One person Bonta has not endorsed is Councilmember Pauline Cutter, who is running for Mayor of San Leandro . Now, everyone in the Alameda County Democratic Party and the Alameda Labor council, in addition to the political establishment in San Leandro, has rallied behind Pauline. While she is not the most progressive candidate, she is a solid Democrat, a hard worker and the most independent member of the City Council. She is not a rubber stamp for the City Manager/Police Chief, which is why the Police Union endorsed Diana Souza. If Bonta wasn’t in the pocket of the police union, he would have likely endorsed Cutter by now. Endorsing Souza would be a losing proposition, after supporting the raising of the Chinese flag, voting in favor of red light cameras and taking money from California Waste Solutions (CWS), Souza is likely to come out third on the race, behind Dan Dillman.

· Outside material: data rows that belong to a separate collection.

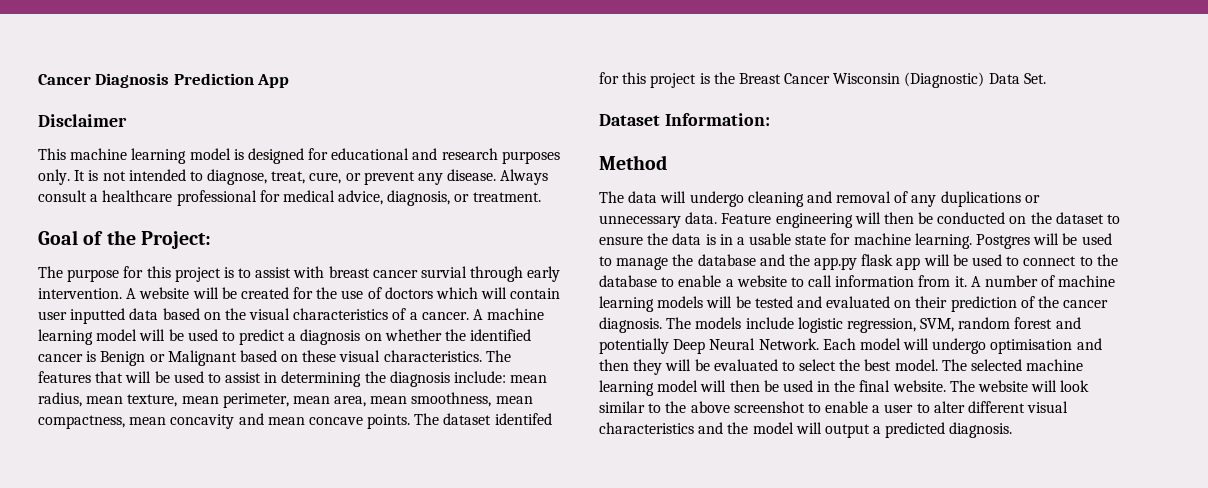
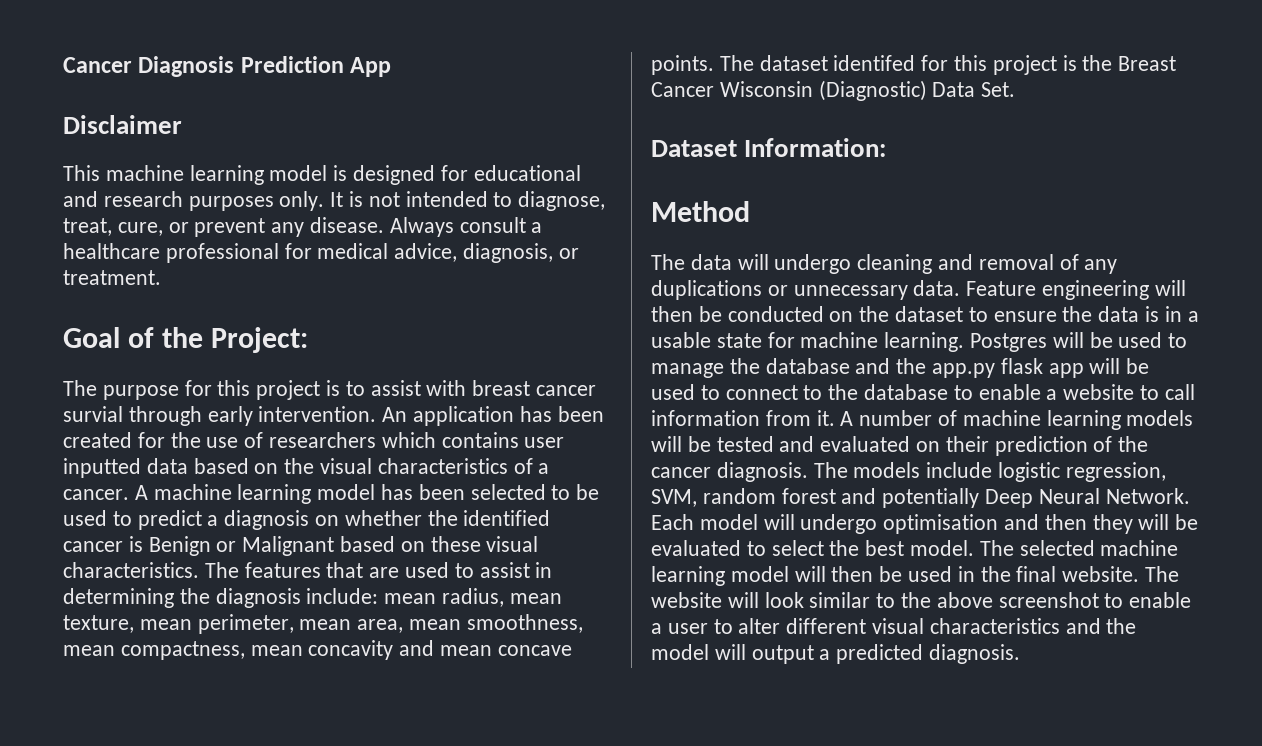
- A website will be created for the use of doctors which will contain user inputted data based on the visual characteristics of a cancer.
+ An application has been created for the use of researchers which contains user inputted data based on the visual characteristics of a cancer.
- A machine learning model will be used to predict a diagnosis on whether the identified cancer is Benign or Malignant based on these visual characteristics.
+ A machine learning model has been selected to be used to predict a diagnosis on whether the identified cancer is Benign or Malignant based on these visual characteristics.
- The features that will be used to assist in determining the diagnosis include: mean radius, mean texture, mean perimeter, mean area, mean smoothness, mean compactness, mean concavity and mean concave points.
+ The features that are used to assist in determining the diagnosis include: mean radius, mean texture, mean perimeter, mean area, mean smoothness, mean compactness, mean concavity and mean concave points.

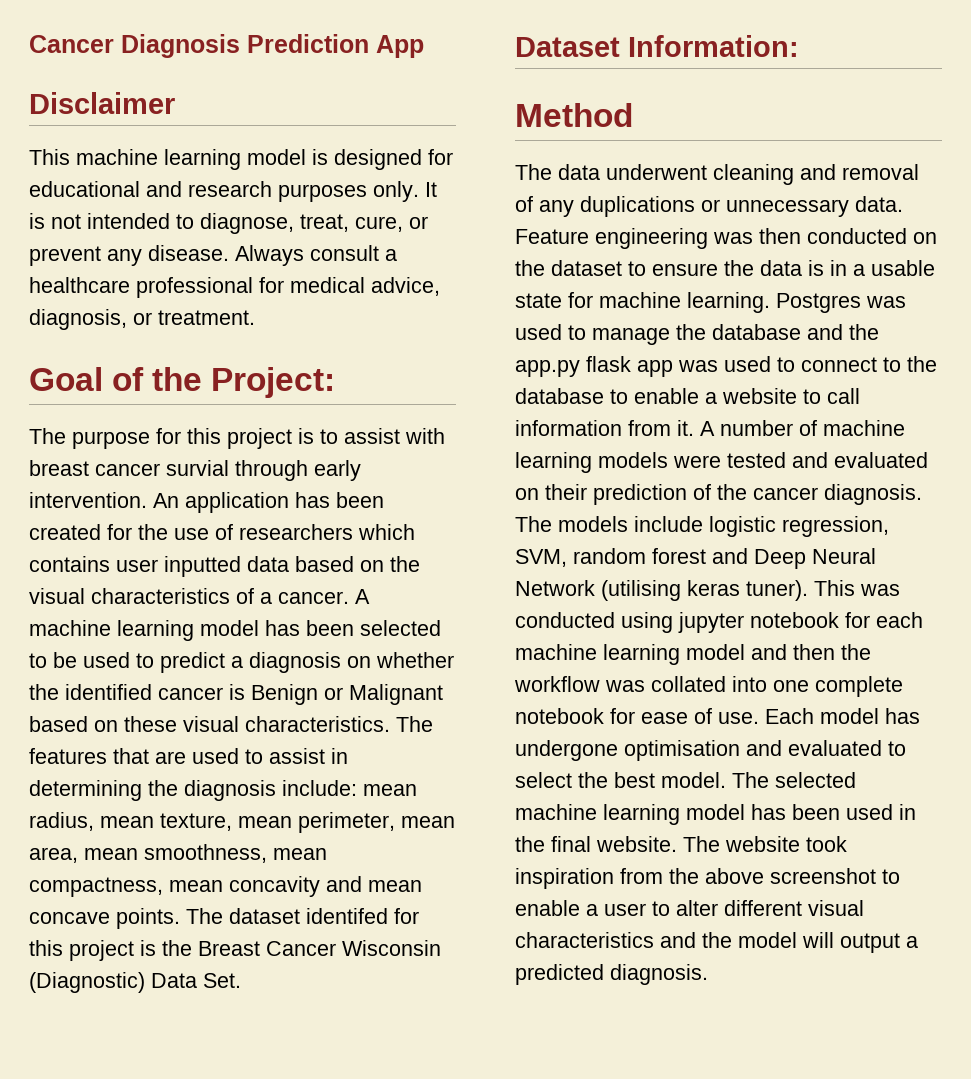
- The data will undergo cleaning and removal of any duplications or unnecessary data.
+ The data underwent cleaning and removal of any duplications or unnecessary data.
- Feature engineering will then be conducted on the dataset to ensure the data is in a usable state for machine learning.
+ Feature engineering was then conducted on the dataset to ensure the data is in a usable state for machine learning.
- Postgres will be used to manage the database and the app.py flask app will be used to connect to the database to enable a website to call information from it.
+ Postgres was used to manage the database and the app.py flask app was used to connect to the database to enable a website to call information from it.
- A number of machine learning models will be tested and evaluated on their prediction of the cancer diagnosis.
+ A number of machine learning models were tested and evaluated on their prediction of the cancer diagnosis.
- The models include logistic regression, SVM, random forest and potentially Deep Neural Network. Each model will undergo optimisation and then they will be evaluated to select the best model.
+ The models include logistic regression, SVM, random forest and Deep Neural Network (utilising keras tuner). This was conducted using jupyter notebook for each machine learning model and then the workflow was collated into one complete notebook for ease of use. Each model has undergone optimisation and evaluated to select the best model.
- The selected machine learning model will then be used in the final website.
+ The selected machine learning model has been used in the final website.
- The website will look similar to the above screenshot to enable a user to alter different visual characteristics and the model will output a predicted diagnosis.
+ The website took inspiration from the above screenshot to enable a user to alter different visual characteristics and the model will output a predicted diagnosis.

Bonta’s support of pro-police/pro-Chinese flag/pro-CWS candidates extends to his home city of Alameda, where he is now backing Stewart Chen.
Ultimately, politicians cater to their backers because they help them not just be elected, but become more powerful within the political structure. As long as voters automatically elect incumbents, this will remain the case. But the open primary system may make it easier for Democratic candidates to lounge successful challenges against Democratic incumbents – in particular when these tacitly support unpopular positions such as raising the blood soaked Chinese flag over our cities.